Tactical Voting by Muslims in UP Caused a Big Difference

In many districts, there have been reports of voters, including women, having voted in favour of the SP-Congress combine. But the Muslim voter is totally silent with no proclamations from community leaders whatsoever.

Written by

Mohammed Atherulla Shariff

Published on

June 26, 2024

The period of irrelevance of Muslim votes in Uttar Pradesh expired after a decade. The fear among secular parties in fielding Muslim candidates, lest the Hindu votes may shrink, also faded in 2024.

The outcome of recently held Parliamentary Elections has opened new avenues and new challenges as well, before the Muslim community, not confined to UP alone. On one hand, the number of Muslim MPs from UP has increased; on the other hand, a backlash from the communal forces is gradually pushing them to the receiving end again. Bulldozers are rolling aggressively in different areas under different pretexts, razing hundreds of houses to the ground and shattering thousands of families.

The irony of the time is that the forces that gained political strength with Muslim votes are tight-lipped at the new wave of oppression rather the victims of vindictiveness.

Muslims have, over the last few years and until this election, been caught in a dilemma as they have not been able to consider any one party in the state as their benefactor.

Till about a decade ago, the voting behaviour of Muslims in Uttar Pradesh used to be a decisive factor in about two dozen Lok Sabha seats. The main political parties in those elections, such as the Samajwadi Party, the Bahujan Samaj Party and the Congress, whether in alliance or separately, used to bank heavily on the support of Muslims.

This used to be the norm from the 1970s till the general election of 2014, when the Narendra Modi wave made all such factors redundant. Riding high on it, the Bharatiya Janata Party got the majority community to vote in such numbers so as to make the Muslim “vote bank” irrelevant.

However, ten years of BJP rule at the Centre has taken away much of the wind from beneath that wave. In the recent elections the significance of the electoral heft of Muslim voters has once again come into play.

In a correction course of its policy towards Muslims, Akhilesh skipped the consecration of the Ram Mandir in Ayodhya, visited the family residence of late Mukhtar Ansari in Ghazipur to pay condolences (although late) and risked disaffection in the party by ignoring upper caste Hindus for key bye-elections.

The Muslim vote in UP

According to several estimates, Muslims account for 19% to 23% of the state’s population.

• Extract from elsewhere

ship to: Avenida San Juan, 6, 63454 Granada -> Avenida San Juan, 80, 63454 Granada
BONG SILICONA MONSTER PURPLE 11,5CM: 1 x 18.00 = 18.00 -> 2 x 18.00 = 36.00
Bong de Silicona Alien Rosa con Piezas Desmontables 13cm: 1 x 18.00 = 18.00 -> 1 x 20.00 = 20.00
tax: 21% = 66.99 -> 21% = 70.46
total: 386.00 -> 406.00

The Muslim-dominated Lok Sabha seats include Saharanpur (29.6% Muslim voters), Muzaffaranagar (27%), Bijnor (28%), Nagina (28%), Moradabad (28%), Rampur (42%), Sambhal (22%), Amroha (32%), Meerut (23%), Sitapur (24%), Kairana (23%), Bareilly (23%), Pilibhit (19%), Shahjahanpur (21%), Bahraich (23%), Shravasti (28%), Domariyaganj (26%) and Lucknow (23%).

The list also includes Kanpur (19%), Bulandshahar (19%), Baghpat (18.8%), Ghaziabad (16%), Aligarh (19%) and Azamgarh (16%).

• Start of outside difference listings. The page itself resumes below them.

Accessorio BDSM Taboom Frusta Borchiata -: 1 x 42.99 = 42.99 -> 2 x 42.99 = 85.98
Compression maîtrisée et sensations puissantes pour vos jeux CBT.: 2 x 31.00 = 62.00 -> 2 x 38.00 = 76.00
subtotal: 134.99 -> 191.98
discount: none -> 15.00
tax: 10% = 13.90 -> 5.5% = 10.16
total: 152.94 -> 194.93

The Muslim pattern of voting has often been referred to as “tactical voting,” where the sole aim is to ensure the defeat of a candidate whose party is considered to be apathetic to Muslim interests.

Advantage INDIA bloc

In this case, voting to ensure the BJP’s candidates’ defeat could have led Muslim voters to support either the SP-Congress INDIA bloc, or the BSP. It appears that the community could have preferred the former in most places, while the BSP could be preferred only in places where the INDIA combine is thought to be weaker.

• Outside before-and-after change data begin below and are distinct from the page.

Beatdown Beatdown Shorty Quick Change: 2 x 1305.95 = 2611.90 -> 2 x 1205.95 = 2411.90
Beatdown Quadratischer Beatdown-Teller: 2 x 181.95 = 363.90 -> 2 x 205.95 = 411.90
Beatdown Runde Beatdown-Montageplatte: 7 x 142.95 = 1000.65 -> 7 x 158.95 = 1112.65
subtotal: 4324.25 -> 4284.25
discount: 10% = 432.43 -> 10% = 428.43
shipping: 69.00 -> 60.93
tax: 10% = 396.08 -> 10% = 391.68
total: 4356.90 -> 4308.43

In many districts, there have been reports of voters, including women, having voted in favour of the SP-Congress combine.  But the Muslim voter is totally silent with no proclamations from community leaders whatsoever.

Shelving the attitude of making Muslim votes irrelevant, this time the BJP went into the 2024 election in alliance with the Rashtriya Lok Dal which has been favoured by Muslim voters in its stronghold areas. Even during the campaign, the BJP leaders accompanied RLD leaders in Muslim-dominated areas.

The party tried to reach out with ‘Pasmanda Muslims’, a term that was coined to include backwards, Dalits and tribal Muslims. But it could hardly woo the Muslims. And the INDIA bloc registered a record victory of 43 seats pushing the BJP to only 33 seats.

Five Muslims – four from SP and one on INC ticket – won the election to enter into the lower house of parliament. At the same time a sitting MP from Amroha, Kanwar Danish Ali lost to the BJP candidate and the main reason for his defeat was BSP Muslim candidate Mujahid Ali.